La junte au pouvoir au Niger a déclaré samedi avoir « progressivement repris le contrôle » après que des soldats mutins ont attaqué des sites clés autour de la capitale, notamment le palais présidentiel, après que la ville a été secouée pendant des heures par d’intenses tirs.
Au fur et à mesure que les affrontements éclataient, les soldats bloquaient l’accès au palais présidentiel et à la télévision nationale, Tele Sahel étant hors d’antenne pendant un peu plus d’une heure samedi matin avant d’être rétablie vers 10h00 (09h00 GMT).

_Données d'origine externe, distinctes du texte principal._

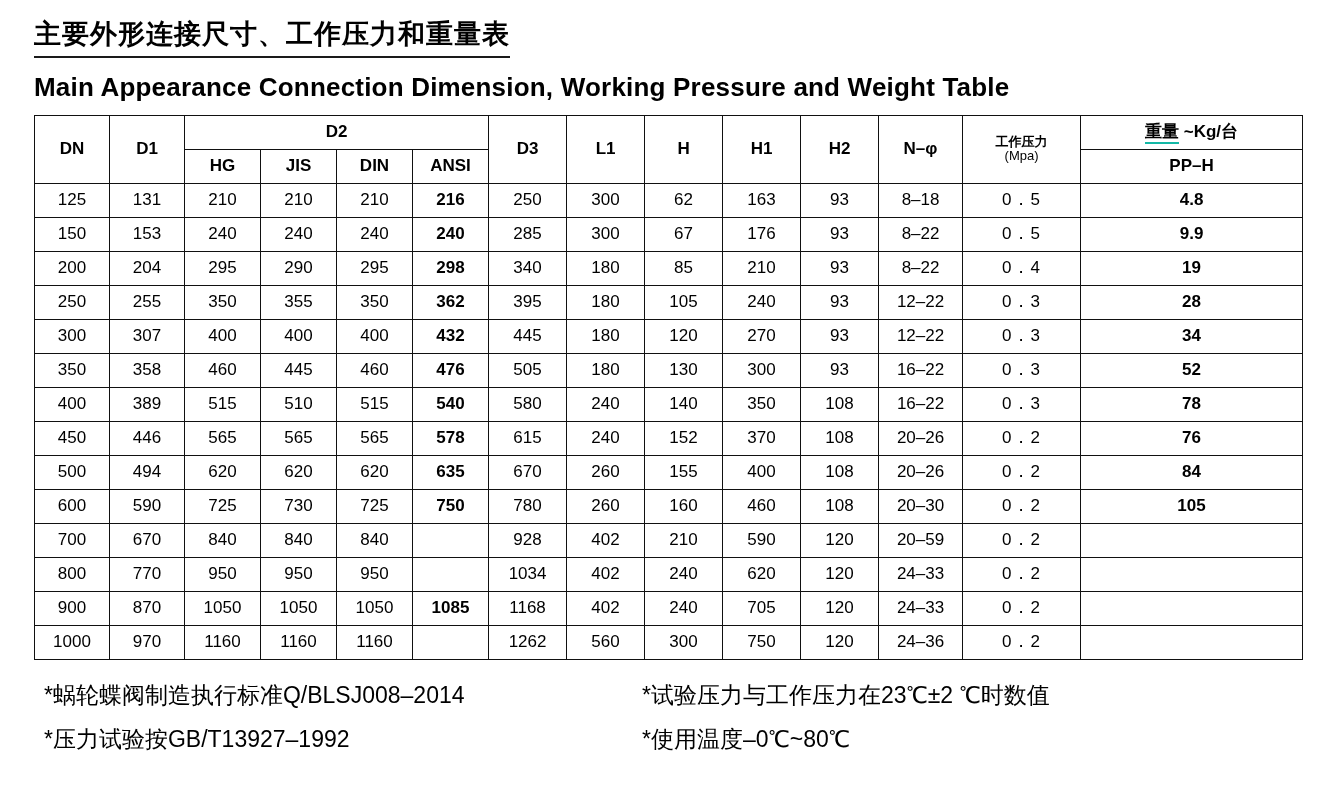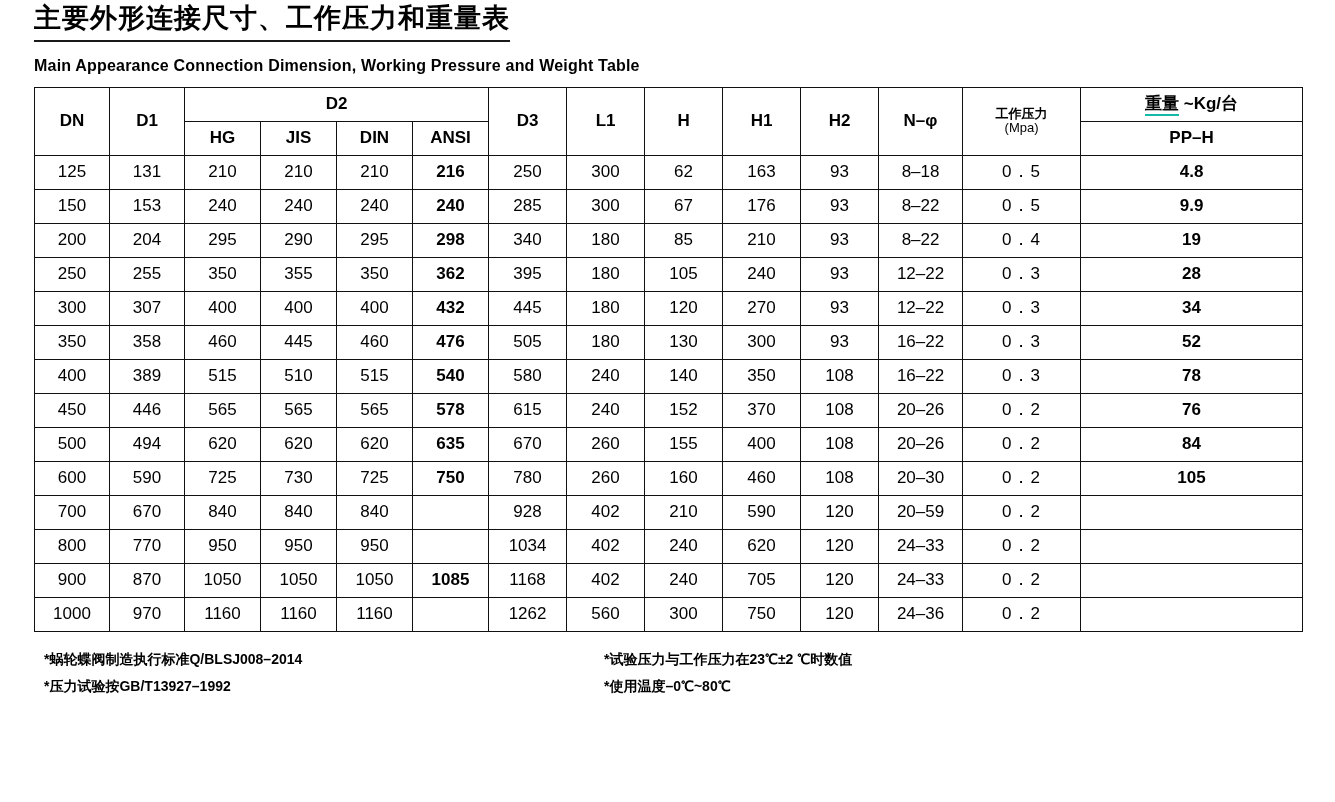--- a/index.html
+++ b/index.html
@@ -12,34 +12,34 @@
     height: 802px;
     font-family: "Liberation Sans", sans-serif;
     color: #000000;
     overflow: hidden;
   }
   .page {
     position: relative;
     width: 1335px;
     height: 802px;
     box-sizing: border-box;
-    padding: 2px 30px 0 34px;
+    padding: 18px 30px 0 34px;
   }
   .title-cn {
     font-size: 27px;
     font-weight: bold;
     letter-spacing: 1px;
     line-height: 1.25;
     padding-bottom: 4px;
     display: inline-block;
     border-bottom: 2px solid #1a1a1a;
   }
   .title-en {
     margin-top: 14px;
-    font-size: 16px;
+    font-size: 26px;
     font-weight: bold;
     letter-spacing: 0.2px;
     line-height: 1.2;
   }
   table.spec {
     margin-top: 12px;
     border-collapse: collapse;
     width: 1268px;
     table-layout: fixed;
   }
@@ -86,23 +86,24 @@
   .wt-head-bot { font-size: 18px; font-weight: bold; }
 
   td.ansi-col { font-weight: bold; font-size: 17px; }
   td.weight-col { font-weight: bold; font-size: 18px; }
   td.press-col { font-size: 16px; letter-spacing: 1px; margin-left: 40px; }
   td.num { font-size: 17px; }
 
   .notes {
     margin-top: 14px;
     display: flex;
-    font-size: 14px;
-    font-weight: bold;
+    font-size: 23px;
+    font-weight: normal;
     line-height: 1.9;
+    gap: 38px;
   }
   .notes .col1 { width: 560px; padding-left: 10px; }
   .notes .col2 { flex: 1; }
   .note-line { white-space: nowrap; }
 </style>
 </head>
 <body>
 
 <div class="page">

« Des insurgés des forces armées nigériennes ont tenté de pénétrer dans le palais présidentiel », a déclaré une source sécuritaire à l’AFP, ajoutant qu’« ils ont été repoussés par la garde présidentielle ».
Le ministre de la Défense du Niger, le général Salifou Mody, a déclaré dans un communiqué lu à la télévision d’État qu’un groupe de soldats avait pris des troupes en otage dans une caserne de Niamey et avait ouvert le feu sur « certains sites sensibles » de la ville, sans les nommer.
« La réaction rapide des forces de défense et de sécurité a permis de contenir cette situation tendue et elles ont progressivement repris le contrôle de ces sites », a-t-il ajouté.
Dans sa déclaration, Mody a appelé la population à « rester calme et à vaquer librement à ses occupations».